Periodic Reporting for period 1 - EYAWKAJKOS (Everything You Always Wanted to Know About the JKO Scheme)

Período documentado: 2023-09-01 hasta 2026-02-28

The project deals with the so-called Jordan-Kinderlehrer-Otto scheme, a time-discretization procedure consisting in a sequence of iterated optimization problems involving the Wasserstein distance W_2 between probability measures. This scheme allows to approximate the solutions of a wide class of PDEs (including many diffusion equations with possible aggregation effects) which have a variational structure w.r.t. the distance W2 but not w.r.t. Hilbertian distances. It has been used both for theoretical purposes (proving existence of solutions for new equations and studying their properties) and for numerical applications. Indeed, it naturally provides a time-discretization and, if coupled with efficient computational techniques for optimal transport problems, can be used for numerics. This project covers both equations which are well-studied (Fokker-Planck, for instance) and less classical ones (higher-order equations, crowd motion, cross-diffusion, sliced Wasserstein flow...). For the most classical ones, we mainly consider estimates and properties which are known for solutions of the continuous-in-time PDEs and try to prove sharp and equivalent analogues in the discrete setting: some of these results ($L^p$, Sobolev, BV...) have already been proven in the simplest cases ; the results in the classical case will provide techniques to be applied to the other equations, allowing to prove existence of solutions and to study their qualitative properties. Moreover, some estimates proven on each step of the JKO scheme can provide useful information for the numerical schemes, reducing the computational complexity or improving the quality of the convergence. During the project, the study of the JKO scheme is of course coupled with a deep study of the corresponding continuous-in-time PDEs, as in the case of the porous medium equation (new Lipschitz result, convergence rate to the incompressible limit...). A particular attention is devoted to the approximation of the variational problems in each step of the JKO scheme and their effect on the convergence.
The EYAWKAJKOS project has developed a broad and rigorous analysis of nonlinear diffusive partial differential equations (PDEs) through the lens of optimal transport and gradient flow theory,.

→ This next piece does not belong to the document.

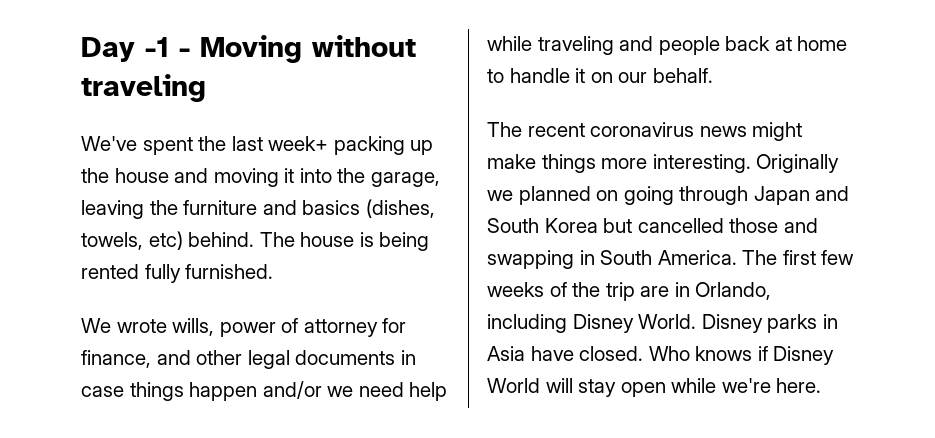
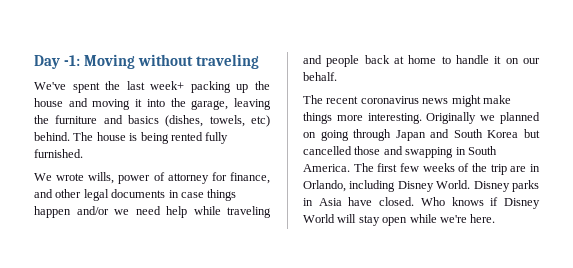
[145,37,190,57] -1 - -> [63,55,80,66] -1:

The work during the first two years of the project gave rise to important progress on the three research topics of he proposal.
In the (τ,x) part, i.e. the study of the time-discretization of gradient flows, the main achievements include new existing results for nonlinear gradient flows in W_p, new estimates for the solutions of the JKO scheme (first-order bounds on the Fisher information in the W_p case, but also second-order estimates in the form of Li-Yau or Aronson-Benilan bounds which will soon be announced), strong convergence results of the JKO scheme to the continuous equation including both linear Fokker-Planck and the 2D Keller-Segel system, and the comparison of the standard JKO with its entropic approximation.

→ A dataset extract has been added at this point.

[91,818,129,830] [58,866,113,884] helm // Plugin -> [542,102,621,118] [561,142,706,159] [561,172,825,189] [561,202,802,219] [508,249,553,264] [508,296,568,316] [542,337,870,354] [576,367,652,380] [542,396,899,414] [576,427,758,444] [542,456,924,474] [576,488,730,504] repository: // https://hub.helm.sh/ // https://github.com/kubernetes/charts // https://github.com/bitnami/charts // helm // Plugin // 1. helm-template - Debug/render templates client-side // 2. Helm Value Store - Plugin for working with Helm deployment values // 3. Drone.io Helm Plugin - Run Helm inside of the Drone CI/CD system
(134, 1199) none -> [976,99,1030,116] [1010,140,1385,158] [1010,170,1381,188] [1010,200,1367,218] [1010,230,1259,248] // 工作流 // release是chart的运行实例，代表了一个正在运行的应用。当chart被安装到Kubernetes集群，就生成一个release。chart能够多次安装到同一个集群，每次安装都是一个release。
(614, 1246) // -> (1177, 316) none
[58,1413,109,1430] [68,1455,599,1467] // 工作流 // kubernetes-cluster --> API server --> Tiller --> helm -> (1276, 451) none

In the (τ,h) part, i.e. the discretization of the variational problem of each step of the JKO, the main achievement consists in the proof of convergence under the sharp condition h/τ->0.
In the (t,x) part, i.e. the study of the corresponding continuous PDEs, many results have been obtained on the porous-medium equation with potentials, such as new Lipschitz bounds unifying a series of previous results, a sharp global convergence rate to the incompressible limit in the presence of convex potentials, and sharper Sobolev estimates on the pressure.

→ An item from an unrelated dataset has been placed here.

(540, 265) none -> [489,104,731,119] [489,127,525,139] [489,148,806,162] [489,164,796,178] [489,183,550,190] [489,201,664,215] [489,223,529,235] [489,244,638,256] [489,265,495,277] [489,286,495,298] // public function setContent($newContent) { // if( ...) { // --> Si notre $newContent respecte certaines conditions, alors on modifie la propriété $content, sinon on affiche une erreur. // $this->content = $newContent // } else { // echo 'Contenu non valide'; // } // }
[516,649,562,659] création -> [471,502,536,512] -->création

Some more exotic PDEs have also been considered, such as the sticky-reflecting diffusion which was proven to be a Wasserstein gradient flow of an entropy including a boundary part, or the sliced-Wassertein flow, for which the convergence in long-time when the target is the standard gaussian was proven, or the flow of the total variation, for which an existence result has been proven in a master thesis of the project and some new estimates are ongoing.
The results obtained by the EYAWKAJKOS project have exceeded the state of the arts in many different aspects.

As a first example, we mention the fact that the JKO scheme was originally introduced to treat the linear Fokker-Planck equation, that it naturally provides convergence in the weak sense of measures to the solution of the PDE, and that the original paper by Jordan,Kinderlehrer and Otto proved strong L^1 convergence. Among the first published results of EYAWKAJKOS there is a paper where this strong convergence is transformed into strong L^2 convergence of the second-order spatial derivatives of the solution. Generalizations to more general equations are ongoing.
To cite other remarkable results from the (τ,x) part, we underline that the existence results for nonlinear gradient flows obtained in the project are the first ones which do not require the assumption of the geodesic convexity of the functional and that the comparison of the standard JKO with its entropic approximation allows now to obtain convergence to the limit equation as soon as the ration between the entropic parameter ε and the time step τ tends to zero, differently from a previous result requiring εlog ε < τ^2. This fact has strong numerical implications, as it allows to choose a value of ε which is easier to deal numerically.
In the (t,x) part, the new Lipschitz bounds for the porous medium equation have been able to provide a C^1 polynomial rate of convergence to the Barenblatt profile which was unknown before. In what concerns the total variation flow (a fourth-)order PDE used in image denoising), the existence result we provided is the first one valid in any space dimension. Similarly, the convergence in long-time to the Gaussian target of the sliced Wasserstein flow is the first proven convergence result of this type, despite being limited to a very particular situation, and despite the numerical experiments showing evidence of a much more general convergence.
On the other hand, the results from the (τ,h) part will only be considered as a complete improvement of the state of the art when they will be transformed into an efficient numerical method to solve these PDEs, which is planned for the next period of the project.